According to Ukrainian presidential spokesman Sergii Nykyforov, there is growing concern that similar atrocities could have been carried out in other areas of Russian retreat. Given the use of mass graves in Bucha, and the scale of refugees and missing people in Ukraine, as well as continuing bombing by Russian forces, it could take a long time to discover such horrors.
But there’s also another component to this. Perhaps there is a ‘tactical logic’ to the motives of Russia in perpetrating the massacre in Bucha. The fact that Russia so inconspicuously left bodies on the streets of the city was possibly a way of sending a message to the resistance in the Donbas (East Ukraine). Though much of the Donbas is already occupied by Russia and its separatist proxies, its new primary goal, since its defeat in attempting to capture Kyiv, has been to conquer the remaining parts of the region that remain part of Ukraine.
Attacking and besieging the remaining free parts of Donbas have been characteristically brutal, but Bucha adds a new dimension to this violence, namely that Russia will punish Ukrainians into subservience.
''There is no deterrent against Russian mass murder through the current sanctions, especially if they are restricted by Germany’s inability to go without Russian gas.''
The free towns and cities of the Donbas see Russia attacking not military targets, but schools, hospitals and civilian neighbourhoods. Bucha proves that Russia’s war is one that wages against what it means to be Ukrainian, and sovereign.

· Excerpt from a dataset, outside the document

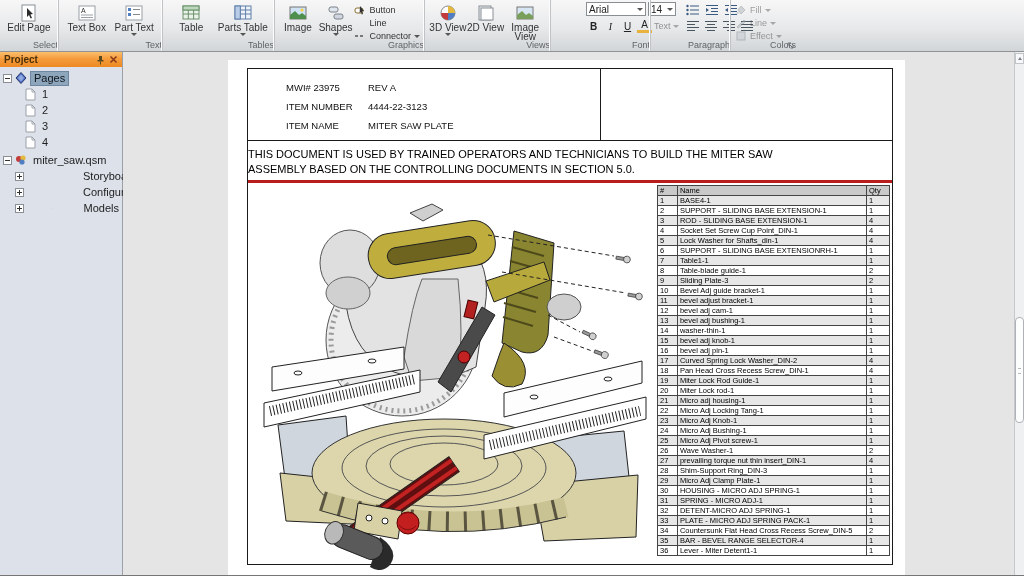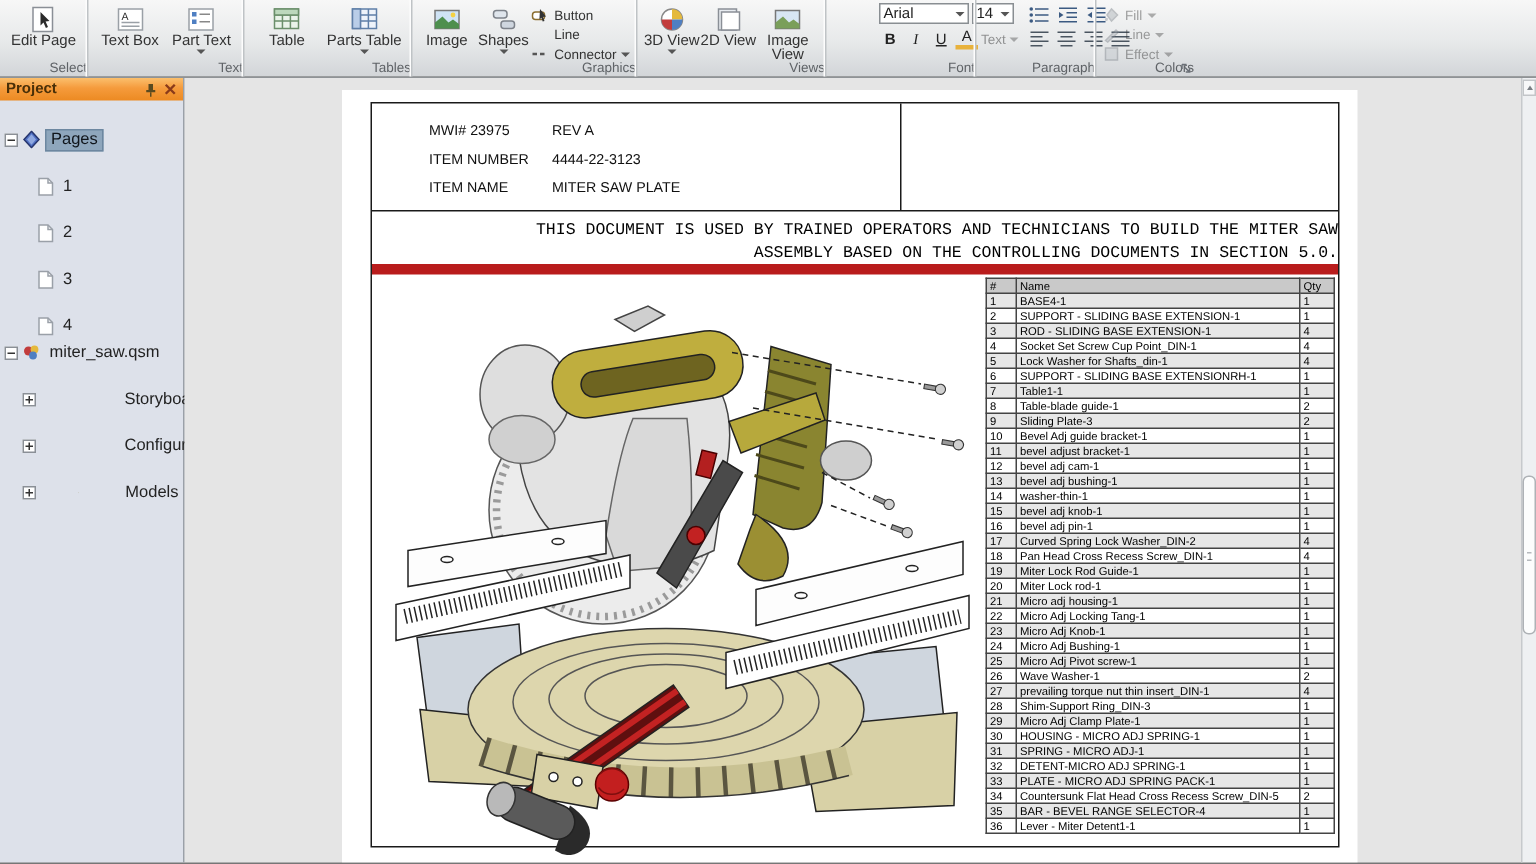"Pages" .trow { margin-top: 15px -> none }
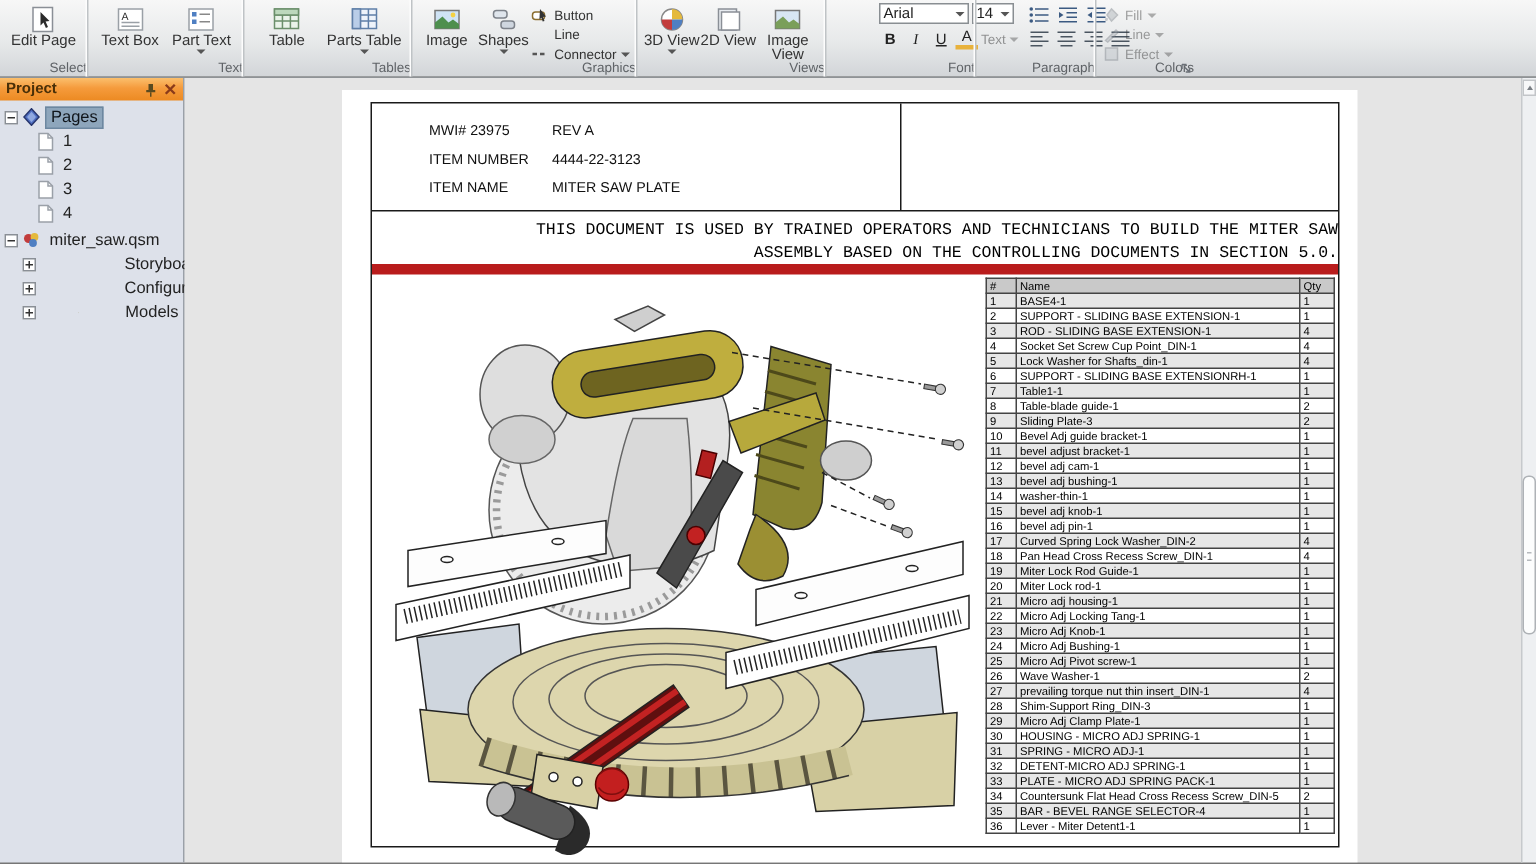"THIS DOCUMENT IS USED BY" .doc-statement { border-bottom: 7px solid #b91c1c -> 3px solid #b91c1c; font-family: Liberation Mono, monospace -> none; text-align: right -> left }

Russia deployed similar terror tactics during the war in Chechnya, perpetrating acts of murderous ‘cleansing’, most notably the Samashki massacre. The point wasn’t just to achieve military victory over Chechen rebels, but to terrorise them into accepting Russian hegemony.
The fear among Ukrainians is that Russia intends to carry out similar atrocities against Ukrainians fighting for their freedom and identity in the Donbas – or that their will to defend their land is broken by the threat of such atrocities.
Even more chillingly, the point could be that Russia intends to commit mass cleansing of Ukrainians in areas of the Donbas that it wishes to conquer.
What can be done? The most obvious point is that Ukrainians should receive as much military aid as possible without any limits to defend all of Ukraine, including the Donbas. This would also stop Putin using fig leaf diplomacy to commit land grabs in Ukraine that will simply kick the can down the road.
There is no deterrent against Russian mass murder through the current sanctions, especially if they are restricted by Germany’s inability to go without Russian gas.
Bucha presents the world with a problem: if Russia is allowed to get away with war crimes in Ukraine, what will stop it escalating and expanding them? It was the case in Syria, after all.
Bucha ought not to be seen as an aberration on the part of Russia, but rather a natural consequence of Putin’s ideology. One fears there will be many more Buchas to come.
Sam Hamad is a writer and History PhD candidate at the University of Glasgow focusing on totalitarian ideologies.